それほど煉獄に恋焦がれていたというのに、自身の気持ちに中々気づかなかった己の鈍感さに今更ながらほとほと嫌気がさしてしまう。




「情けないですね。こんなに弱い精神力じゃいつまでも柱になれないです。蜜璃さんと違って新しい呼吸もなかなか生み出せないし・・・」

「そのことだけどよォ」



思わず溜息をつき、弱々しい声で呟きながら名前が面を上げると、ふいにこちらを見ていた不死川の瞳とかち合った。
ぶれることの無い、彼の意志の強さを感じさせる瞳が名前を捕らえて離さない。





「名前、俺のとこにくるか?」





紡がれた不死川のその言葉に、名前の心臓がどくんと跳ね上がった。





「新しい呼吸を生み出すために、炎の呼吸と他の呼吸を混ぜて応用できないかってことで色んな柱に頼んで稽古をつけてもらってんだろォ。デタラメに色んな呼吸を試してみるより、どれか一つに絞った方がいいんじゃねぇかと思ってなァ」

「それは・・・実弥さんの継子になるということですか?」

「ああ。俺ならお前の癖とか苦手な部分をよく分かってるからなァ。それにテメェは炎の呼吸と風の呼吸どっちにするか迷ったくらい、風の呼吸とも相性が良かったろォ」



確かに全て不死川の言う通りである。
四年前、不死川に救われ鬼殺隊に入りたいと言った名前に、不死川は己と同じ風の呼吸の育手の元へ修行に行かせた。

そこで数ヶ月、風の呼吸を学んでいた名前であったが、その育手と交流があった炎の呼吸の育手である久我がほんの戯れのつもりで名前に炎の呼吸を教授したところ、とても相性がよく筋も良かったため、名前を弟子として譲り受けたいと風の呼吸の育手に頼み込んだのだ。
最後まで悩みぬいた末に、名前は己のために頭を垂れて弟子に迎えたいと言ってくれた久我の元で学ぼうと、炎の呼吸を選ぶことになる。
今や次期柱とまで言われるほどに成長したため、当時のその選択肢は間違えではなかったと言えるだろう。






「それとも、継子としてでもいいから、ずっとあいつの傍にいてぇか?」




すぐに答えが出せず、押し黙ったままでいる名前を見て、不死川は遠慮なく核心に触れてくる。
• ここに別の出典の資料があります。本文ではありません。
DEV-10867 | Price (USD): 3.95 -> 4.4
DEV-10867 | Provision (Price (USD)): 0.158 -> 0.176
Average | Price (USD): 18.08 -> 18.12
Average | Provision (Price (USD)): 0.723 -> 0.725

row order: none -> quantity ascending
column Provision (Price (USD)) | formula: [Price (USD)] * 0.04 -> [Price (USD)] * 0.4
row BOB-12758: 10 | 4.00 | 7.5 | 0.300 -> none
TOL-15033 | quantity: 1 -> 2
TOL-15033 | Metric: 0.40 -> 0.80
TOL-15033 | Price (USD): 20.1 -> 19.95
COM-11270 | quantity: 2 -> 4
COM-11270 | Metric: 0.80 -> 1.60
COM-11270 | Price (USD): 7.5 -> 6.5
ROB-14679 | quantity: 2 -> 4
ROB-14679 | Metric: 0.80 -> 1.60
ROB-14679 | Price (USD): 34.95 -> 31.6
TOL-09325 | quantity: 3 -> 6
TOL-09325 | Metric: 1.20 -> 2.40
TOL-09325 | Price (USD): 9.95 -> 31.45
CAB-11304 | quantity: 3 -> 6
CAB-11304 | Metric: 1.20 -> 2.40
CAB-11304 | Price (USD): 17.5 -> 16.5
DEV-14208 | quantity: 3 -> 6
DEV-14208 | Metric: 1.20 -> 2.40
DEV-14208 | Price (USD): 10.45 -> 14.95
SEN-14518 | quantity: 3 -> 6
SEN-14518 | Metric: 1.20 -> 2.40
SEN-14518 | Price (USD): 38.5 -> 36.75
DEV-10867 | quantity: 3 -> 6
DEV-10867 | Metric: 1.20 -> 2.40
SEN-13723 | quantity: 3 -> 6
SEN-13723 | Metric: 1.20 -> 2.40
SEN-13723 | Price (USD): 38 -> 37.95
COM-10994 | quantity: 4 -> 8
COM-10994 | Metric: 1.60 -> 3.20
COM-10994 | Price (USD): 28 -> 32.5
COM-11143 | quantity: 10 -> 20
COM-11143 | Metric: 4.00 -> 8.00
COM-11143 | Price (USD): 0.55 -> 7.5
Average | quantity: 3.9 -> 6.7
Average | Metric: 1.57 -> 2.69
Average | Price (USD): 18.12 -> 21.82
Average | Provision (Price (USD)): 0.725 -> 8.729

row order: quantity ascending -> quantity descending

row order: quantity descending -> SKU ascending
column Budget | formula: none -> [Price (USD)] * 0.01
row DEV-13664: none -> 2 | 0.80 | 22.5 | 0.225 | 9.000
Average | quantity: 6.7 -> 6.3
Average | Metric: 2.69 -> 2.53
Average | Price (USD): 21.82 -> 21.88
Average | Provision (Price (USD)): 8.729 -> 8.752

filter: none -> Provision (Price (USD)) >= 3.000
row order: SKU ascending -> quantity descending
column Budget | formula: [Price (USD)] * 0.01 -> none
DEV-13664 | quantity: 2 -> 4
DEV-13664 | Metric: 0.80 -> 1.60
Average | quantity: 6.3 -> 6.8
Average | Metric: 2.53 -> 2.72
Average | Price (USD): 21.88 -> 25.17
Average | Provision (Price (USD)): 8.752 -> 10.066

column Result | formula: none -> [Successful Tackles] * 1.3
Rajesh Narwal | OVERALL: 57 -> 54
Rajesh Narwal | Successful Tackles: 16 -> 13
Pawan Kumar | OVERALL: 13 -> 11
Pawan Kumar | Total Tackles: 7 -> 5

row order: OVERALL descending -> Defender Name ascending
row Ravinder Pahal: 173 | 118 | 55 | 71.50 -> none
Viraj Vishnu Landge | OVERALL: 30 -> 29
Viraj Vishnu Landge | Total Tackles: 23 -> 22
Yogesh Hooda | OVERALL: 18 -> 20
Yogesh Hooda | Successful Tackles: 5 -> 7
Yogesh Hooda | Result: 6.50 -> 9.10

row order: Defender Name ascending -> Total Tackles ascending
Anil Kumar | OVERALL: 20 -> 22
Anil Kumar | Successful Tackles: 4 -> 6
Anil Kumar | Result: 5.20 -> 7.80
その言葉を聞いて名前の脳裏には寄り添うように立つ琴子と煉獄の姿が浮かんだ。
今は煉獄の傍にいればいるほどただ胸が苦しいだけで、精神的に不安定な状態が続いている。
そのため極力煉獄に会わないよう炎柱邸に帰らずに任務を詰め込み転々としていたのだ。

いつかはそんなこともあったなと笑える日が来るのかもしれない。
ただそれがいつになるのかも分からない。

このような状態であれば、新しい呼吸を生み出すこともままならないうえに、いつか任務に支障をきたすかもしれない。
さらには師の前にまともに姿を現さないのであれば、継子として煉獄にも迷惑をかけ続けるだけだ。
それならばいっそ、彼から離れてみるのも手なのかもしれない。





「・・・少し、考えさせてください」

「あぁ。ちゃんと自分で考えて決めろよォ」




ようやく発せられた名前の言葉に、不死川はぽんぽんと彼女の頭を撫でると、そのままおはぎを頬張りだし何も言わなくなった。


煉獄がいつも名前を照らし導いてくれる太陽のような存在だとすれば、不死川は名前が誤った方へ行かないようにと後ろで静かに見守ってくれている月のような存在だ。
煉獄という光を失い、暗闇の中を迷い子のように彷徨う名前に差し出された不死川の手。
その手を取り、彼の優しさに甘えてしまってもいいのだろうかと、名前は空を見上げながら己の心に問いかける。

そんな名前の背中を押すように、新緑の間をぬって、風柱邸に夏の訪れを感じさせる青嵐が吹き荒れた。